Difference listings
___

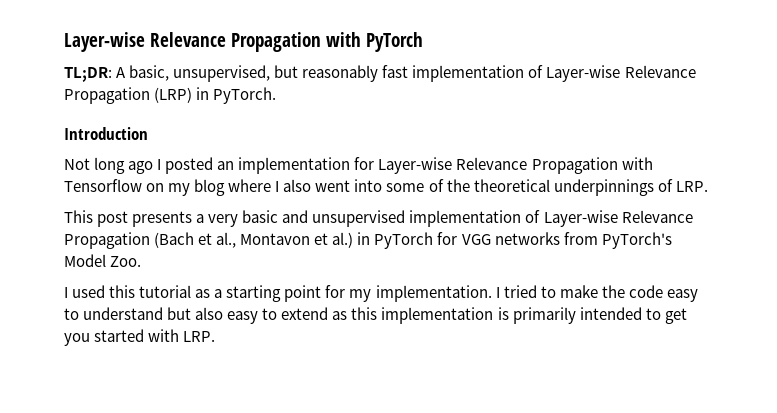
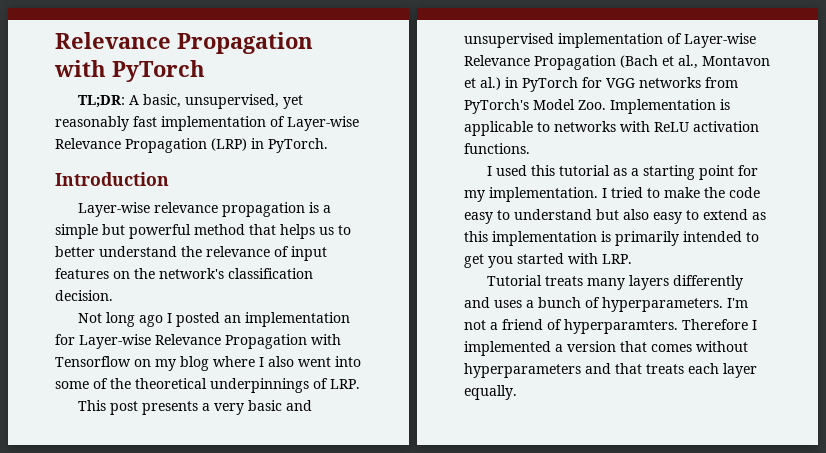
[64,32,145,52] Layer-wise -> (55, 40) none
[274,65,299,78] but -> [283,95,304,109] yet
(148, 133) none -> [78,202,332,217] [55,224,351,239] [55,246,327,261] [55,268,313,279] [55,290,113,301] // Layer-wise relevance propagation is a simple but powerful method that helps us to better understand the relevance of input features on the network's classification decision.
(142, 261) none -> [610,99,730,114] [464,121,759,136] [464,143,530,154] Implementation is applicable to networks with ReLU activation functions.
(216, 336) none -> [487,275,744,290] [464,297,748,312] [464,319,757,334] [464,341,748,356] [464,363,757,378] [464,385,517,400] // Tutorial treats many layers differently and uses a bunch of hyperparameters. I'm not a friend of hyperparamters. Therefore I implemented a version that comes without hyperparameters and that treats each layer equally.

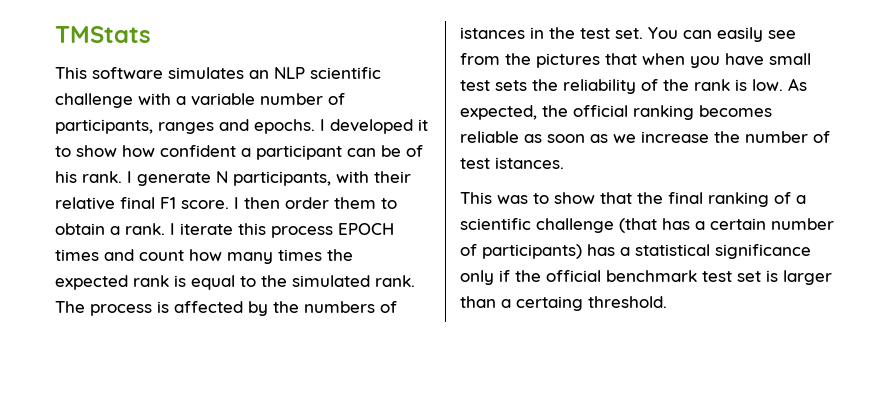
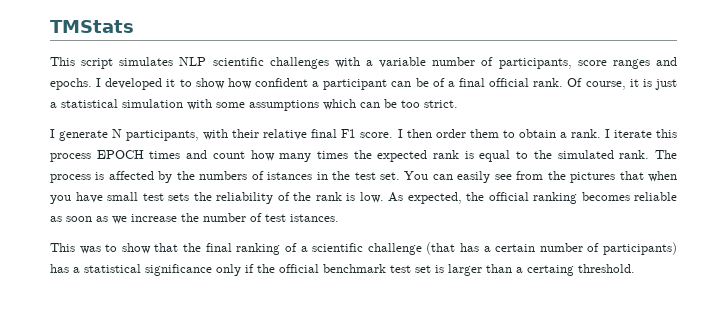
[92,67,269,79] software simulates an -> [81,57,174,69] script simulates
[55,93,133,108] challenge -> [269,57,329,69] challenges
(153, 126) none -> [577,60,607,66] score
[55,171,122,183] his rank. -> [447,78,677,90] [50,99,458,111] a final official rank. Of course, it is just a statistical simulation with some assumptions which can be too strict. //

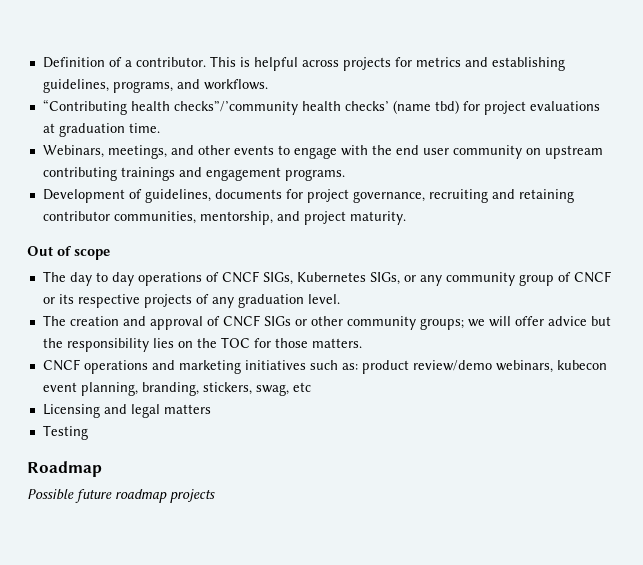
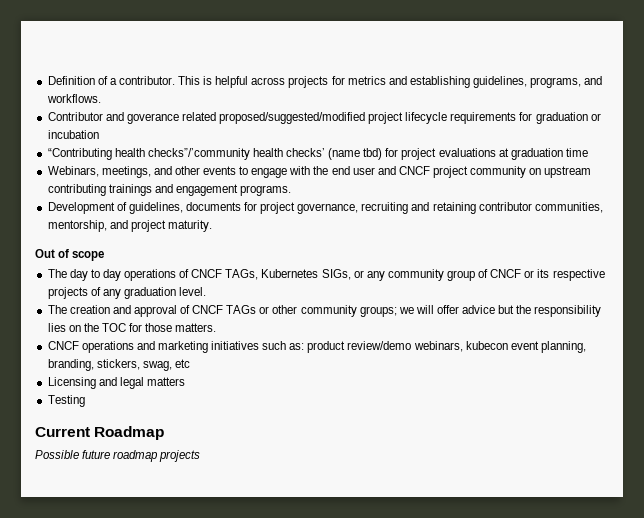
(268, 84) none -> [47,112,601,124] [47,130,99,139] // Contributor and goverance related proposed/suggested/modified project lifecycle requirements for graduation or incubation
[128,123,160,133] time. -> [565,148,588,157] time
(449, 151) none -> [377,166,469,178] and CNCF project
[262,272,293,285] SIGs, -> [225,269,259,280] TAGs,
[263,316,291,326] SIGs -> [226,305,257,314] TAGs
(88, 432) none -> [35,427,90,437] Current

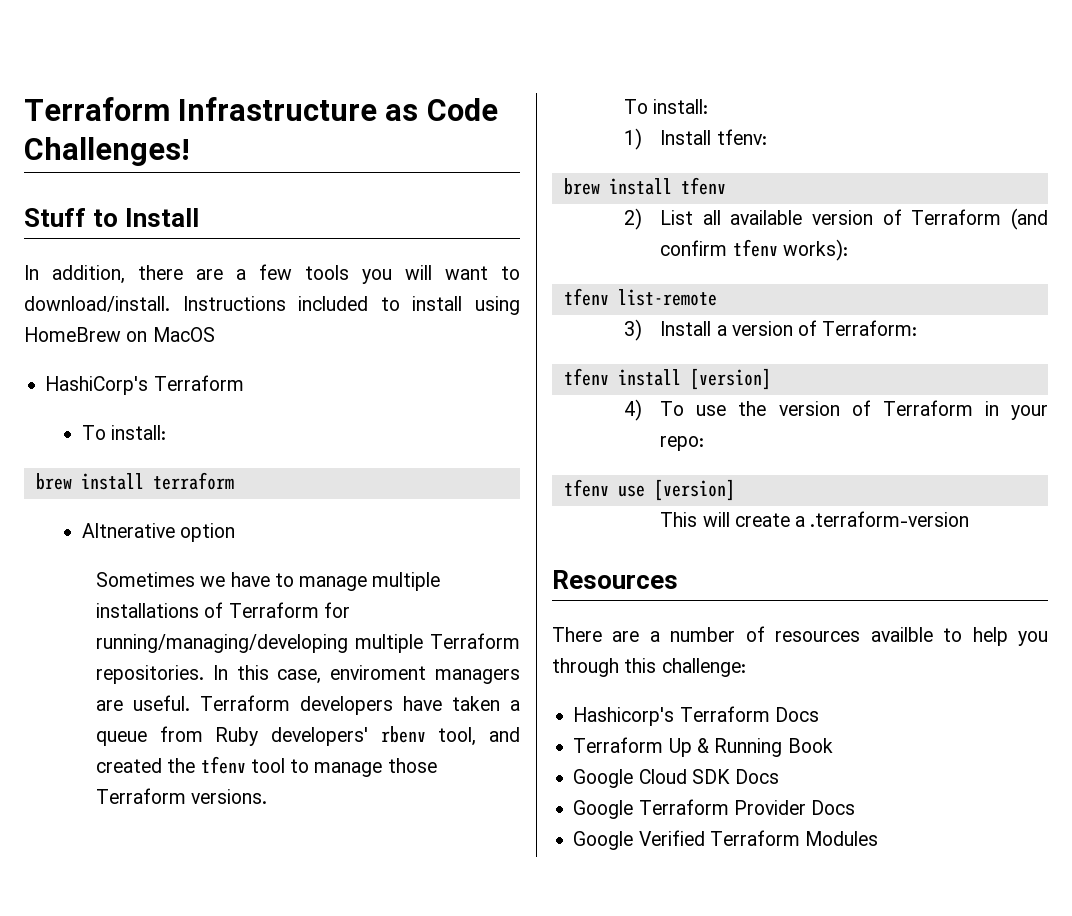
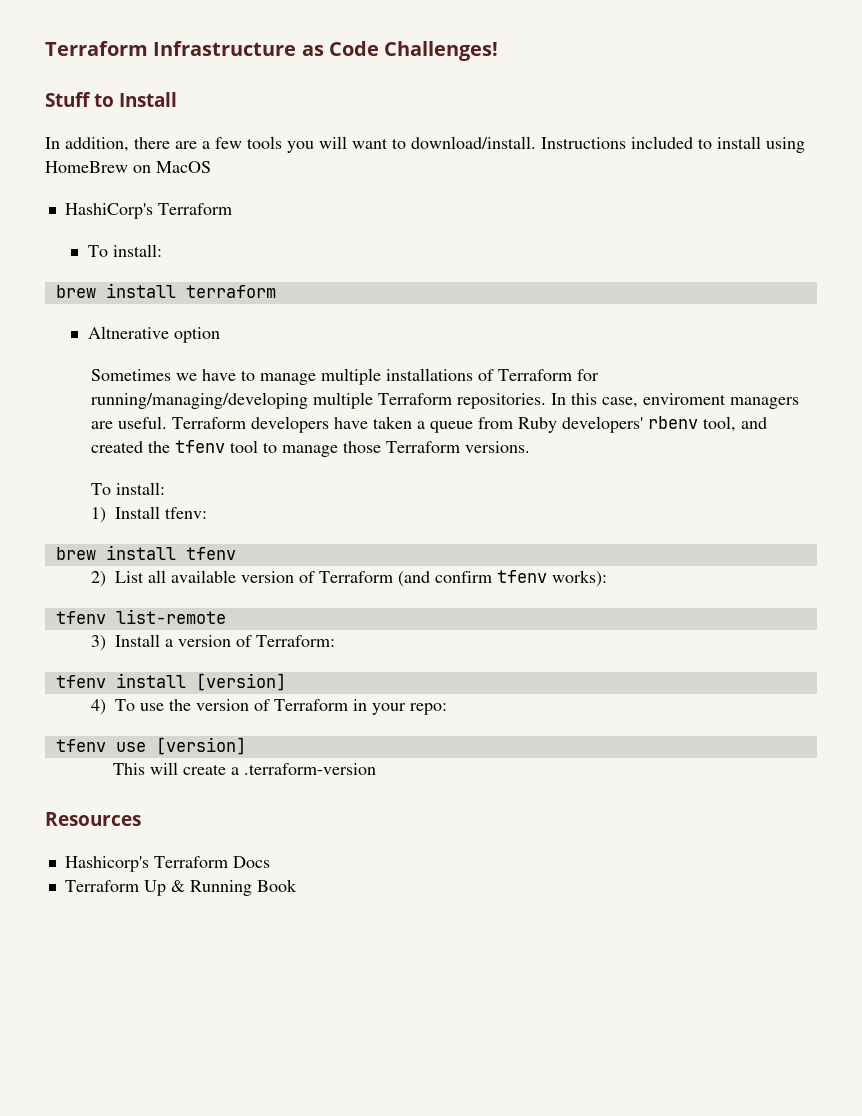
[552,626,1048,646] [552,658,746,677] // There are a number of resources availble to help you through this challenge: -> (141, 819) none
[573,769,780,788] [573,799,856,819] [573,830,879,850] // Google Cloud SDK Docs // Google Terraform Provider Docs // Google Verified Terraform Modules -> (297, 885) none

___

■ EXERCISE INSTRUCTIONS ■
Leaving the pictures aside, write out the entries above exactly.

■ SOLUTION ■
[64,32,145,52] Layer-wise -> (55, 40) none
[274,65,299,78] but -> [283,95,304,109] yet
(148, 133) none -> [78,202,332,217] [55,224,351,239] [55,246,327,261] [55,268,313,279] [55,290,113,301] // Layer-wise relevance propagation is a simple but powerful method that helps us to better understand the relevance of input features on the network's classification decision.
(142, 261) none -> [610,99,730,114] [464,121,759,136] [464,143,530,154] Implementation is applicable to networks with ReLU activation functions.
(216, 336) none -> [487,275,744,290] [464,297,748,312] [464,319,757,334] [464,341,748,356] [464,363,757,378] [464,385,517,400] // Tutorial treats many layers differently and uses a bunch of hyperparameters. I'm not a friend of hyperparamters. Therefore I implemented a version that comes without hyperparameters and that treats each layer equally.

[92,67,269,79] software simulates an -> [81,57,174,69] script simulates
[55,93,133,108] challenge -> [269,57,329,69] challenges
(153, 126) none -> [577,60,607,66] score
[55,171,122,183] his rank. -> [447,78,677,90] [50,99,458,111] a final official rank. Of course, it is just a statistical simulation with some assumptions which can be too strict. //

(268, 84) none -> [47,112,601,124] [47,130,99,139] // Contributor and goverance related proposed/suggested/modified project lifecycle requirements for graduation or incubation
[128,123,160,133] time. -> [565,148,588,157] time
(449, 151) none -> [377,166,469,178] and CNCF project
[262,272,293,285] SIGs, -> [225,269,259,280] TAGs,
[263,316,291,326] SIGs -> [226,305,257,314] TAGs
(88, 432) none -> [35,427,90,437] Current

[552,626,1048,646] [552,658,746,677] // There are a number of resources availble to help you through this challenge: -> (141, 819) none
[573,769,780,788] [573,799,856,819] [573,830,879,850] // Google Cloud SDK Docs // Google Terraform Provider Docs // Google Verified Terraform Modules -> (297, 885) none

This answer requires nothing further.